Christine Trotter is an incoming Assistant Teaching Professor in the Department of Theology and Religious Studies. Dr. Trotter is an educator and research scholar of the New Testament and early Christian literature with interests in the ethical consequences of biblical interpretation, especially in relation to women, disability, Christian anti-Judaism, and ecology. Her work encompasses the Hebrew Bible, Second Temple Judaism, the New Testament, the Greco-Roman world, early Christian literature, the reception history of the Bible, and contemporary hermeneutics. Previously, she served as a postdoctoral Teaching Fellow at the University of Chicago, where she received her Ph.D. in Biblical Studies. She holds an M.A.R. in Bible from Yale Divinity School and a B.A. in Religious Studies from Rice University.  

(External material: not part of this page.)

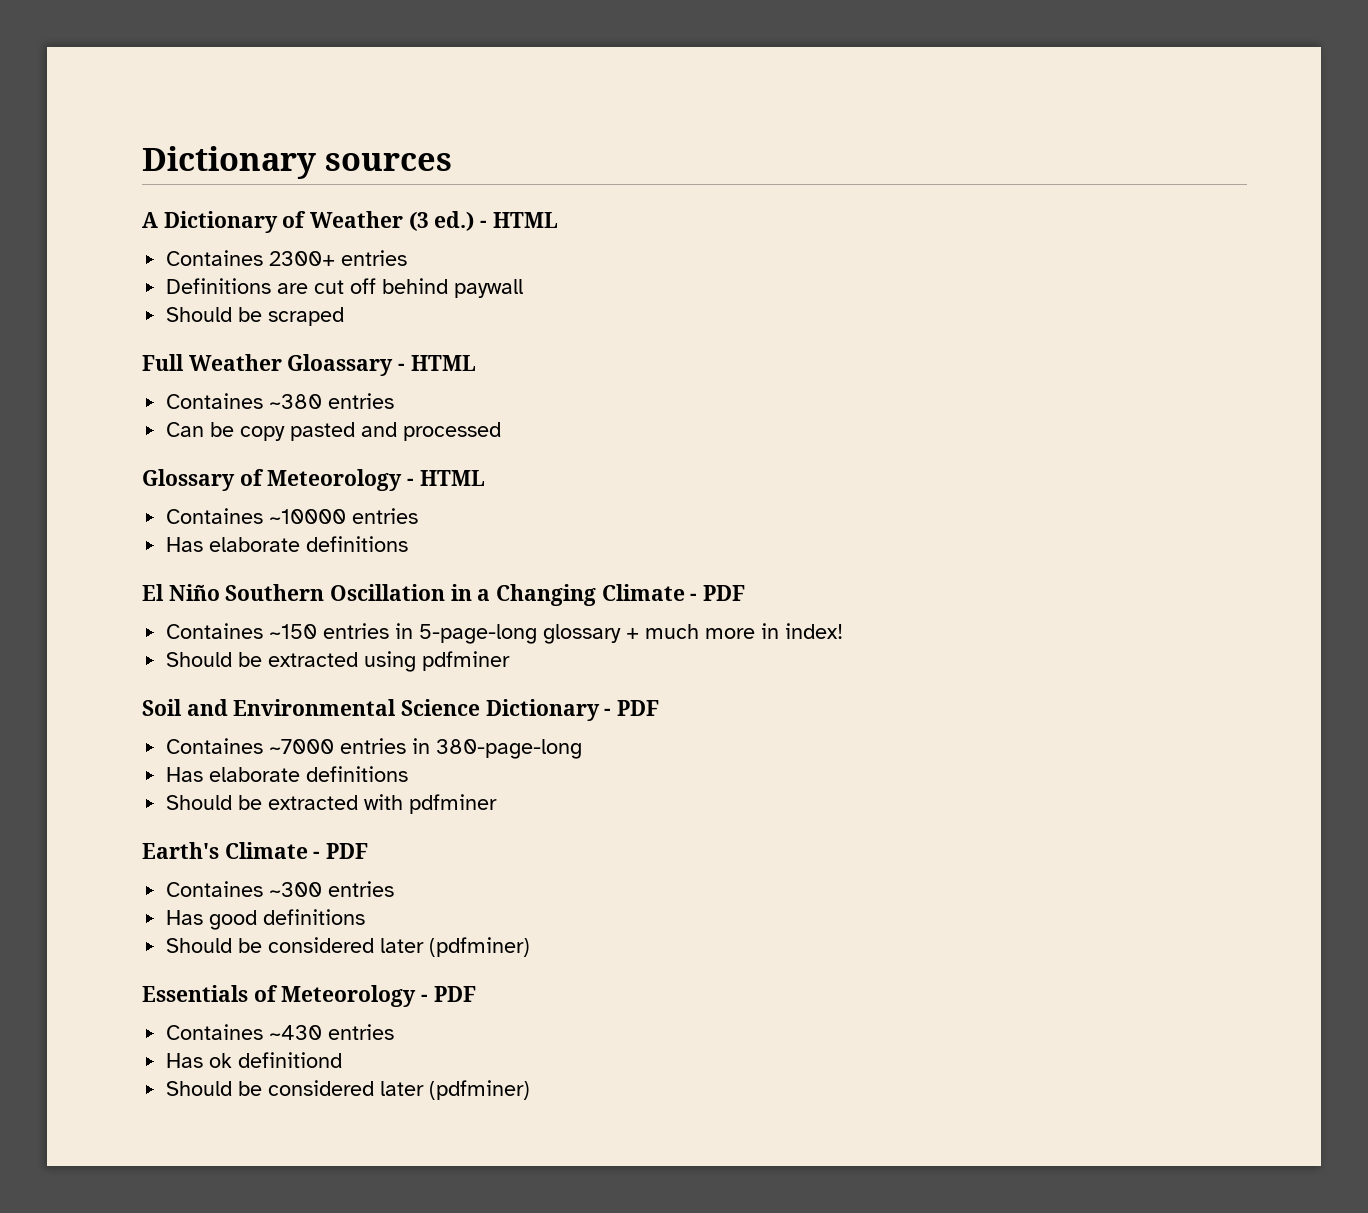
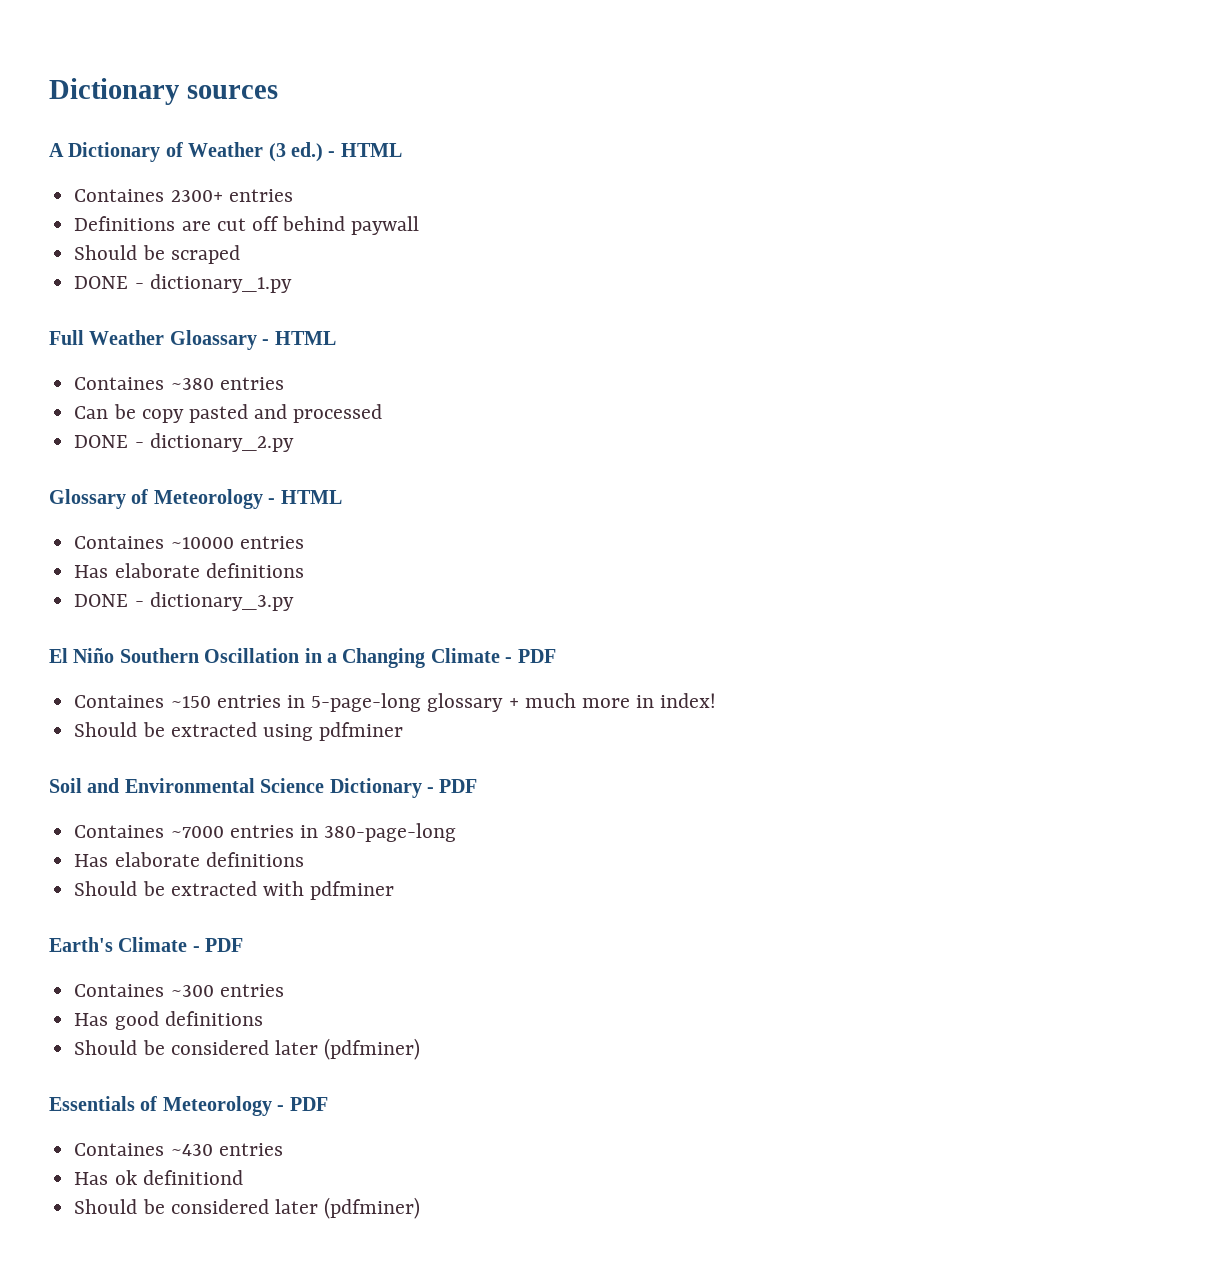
+ DONE - dictionary_1.py
+ DONE - dictionary_2.py
+ DONE - dictionary_3.py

Dr. Trotter’s book, Hellenistic Jews and Consolatory Rhetoric: 2 Maccabees, Wisdom of Solomon, 1 Thessalonians, and Hebrews, elucidates how Hellenistic Jewish writers employed consolatory rhetoric to encourage those living in the midst of and in the wake of religious persecution and violence. She is fascinated by the ways in which ancient Jews and early Christians intertwined consolatory resources from their biblical heritage and Greco-Roman culture in their attempts to ameliorate grief and cultivate joy. Her current research engages with ecological hermeneutics and narrative criticism to investigate the nonhuman creation as a character in the Gospel Matthew. She is the recipient of a 2023 Society of Biblical Literature Regional Scholar Award and the 2020 Excellence in Teaching Prize from the University of Chicago Divinity School.  

In her free time, she enjoys running and exploring new neighborhoods by foot. 


Tiago Ventura

McCourt School of Public Policy

Tiago Ventura joins the McCourt School at Georgetown as an Assistant Professor in Computational Social Science Tiago Ventura after previously being a postdoctoral scholar at the Center for Social Media and Politics at New York University.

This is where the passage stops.